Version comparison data
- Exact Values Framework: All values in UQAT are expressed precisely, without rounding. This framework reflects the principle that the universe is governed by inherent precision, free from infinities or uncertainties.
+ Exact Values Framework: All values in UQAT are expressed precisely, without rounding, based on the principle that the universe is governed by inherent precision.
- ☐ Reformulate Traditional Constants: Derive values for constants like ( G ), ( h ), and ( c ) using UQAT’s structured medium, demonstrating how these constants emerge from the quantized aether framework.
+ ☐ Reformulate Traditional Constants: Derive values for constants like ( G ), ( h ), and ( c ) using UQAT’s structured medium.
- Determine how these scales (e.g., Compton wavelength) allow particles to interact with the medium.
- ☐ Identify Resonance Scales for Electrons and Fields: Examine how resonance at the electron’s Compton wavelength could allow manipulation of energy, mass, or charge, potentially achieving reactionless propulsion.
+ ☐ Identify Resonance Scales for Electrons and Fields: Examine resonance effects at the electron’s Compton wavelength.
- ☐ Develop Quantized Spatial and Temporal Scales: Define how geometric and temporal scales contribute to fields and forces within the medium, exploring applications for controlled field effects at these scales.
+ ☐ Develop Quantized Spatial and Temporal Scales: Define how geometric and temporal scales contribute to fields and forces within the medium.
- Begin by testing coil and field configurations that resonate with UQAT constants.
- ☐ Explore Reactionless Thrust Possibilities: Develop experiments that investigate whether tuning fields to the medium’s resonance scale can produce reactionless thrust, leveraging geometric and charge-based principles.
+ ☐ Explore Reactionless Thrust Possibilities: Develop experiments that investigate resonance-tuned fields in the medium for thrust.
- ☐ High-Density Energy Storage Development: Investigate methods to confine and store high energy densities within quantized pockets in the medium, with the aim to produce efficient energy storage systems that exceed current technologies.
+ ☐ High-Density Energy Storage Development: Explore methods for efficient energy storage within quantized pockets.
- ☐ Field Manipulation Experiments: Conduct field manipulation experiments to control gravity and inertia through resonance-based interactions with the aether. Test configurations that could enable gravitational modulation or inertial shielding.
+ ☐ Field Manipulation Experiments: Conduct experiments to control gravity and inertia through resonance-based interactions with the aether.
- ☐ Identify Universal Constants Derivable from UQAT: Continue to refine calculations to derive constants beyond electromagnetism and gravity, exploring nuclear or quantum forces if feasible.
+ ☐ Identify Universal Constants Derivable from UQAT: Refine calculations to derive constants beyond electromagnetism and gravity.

Activity »
Every entry must be repeated exactly; none may be skipped.

Written response »
- Exact Values Framework: All values in UQAT are expressed precisely, without rounding. This framework reflects the principle that the universe is governed by inherent precision, free from infinities or uncertainties.
+ Exact Values Framework: All values in UQAT are expressed precisely, without rounding, based on the principle that the universe is governed by inherent precision.
- ☐ Reformulate Traditional Constants: Derive values for constants like ( G ), ( h ), and ( c ) using UQAT’s structured medium, demonstrating how these constants emerge from the quantized aether framework.
+ ☐ Reformulate Traditional Constants: Derive values for constants like ( G ), ( h ), and ( c ) using UQAT’s structured medium.
- Determine how these scales (e.g., Compton wavelength) allow particles to interact with the medium.
- ☐ Identify Resonance Scales for Electrons and Fields: Examine how resonance at the electron’s Compton wavelength could allow manipulation of energy, mass, or charge, potentially achieving reactionless propulsion.
+ ☐ Identify Resonance Scales for Electrons and Fields: Examine resonance effects at the electron’s Compton wavelength.
- ☐ Develop Quantized Spatial and Temporal Scales: Define how geometric and temporal scales contribute to fields and forces within the medium, exploring applications for controlled field effects at these scales.
+ ☐ Develop Quantized Spatial and Temporal Scales: Define how geometric and temporal scales contribute to fields and forces within the medium.
- Begin by testing coil and field configurations that resonate with UQAT constants.
- ☐ Explore Reactionless Thrust Possibilities: Develop experiments that investigate whether tuning fields to the medium’s resonance scale can produce reactionless thrust, leveraging geometric and charge-based principles.
+ ☐ Explore Reactionless Thrust Possibilities: Develop experiments that investigate resonance-tuned fields in the medium for thrust.
- ☐ High-Density Energy Storage Development: Investigate methods to confine and store high energy densities within quantized pockets in the medium, with the aim to produce efficient energy storage systems that exceed current technologies.
+ ☐ High-Density Energy Storage Development: Explore methods for efficient energy storage within quantized pockets.
- ☐ Field Manipulation Experiments: Conduct field manipulation experiments to control gravity and inertia through resonance-based interactions with the aether. Test configurations that could enable gravitational modulation or inertial shielding.
+ ☐ Field Manipulation Experiments: Conduct experiments to control gravity and inertia through resonance-based interactions with the aether.
- ☐ Identify Universal Constants Derivable from UQAT: Continue to refine calculations to derive constants beyond electromagnetism and gravity, exploring nuclear or quantum forces if feasible.
+ ☐ Identify Universal Constants Derivable from UQAT: Refine calculations to derive constants beyond electromagnetism and gravity.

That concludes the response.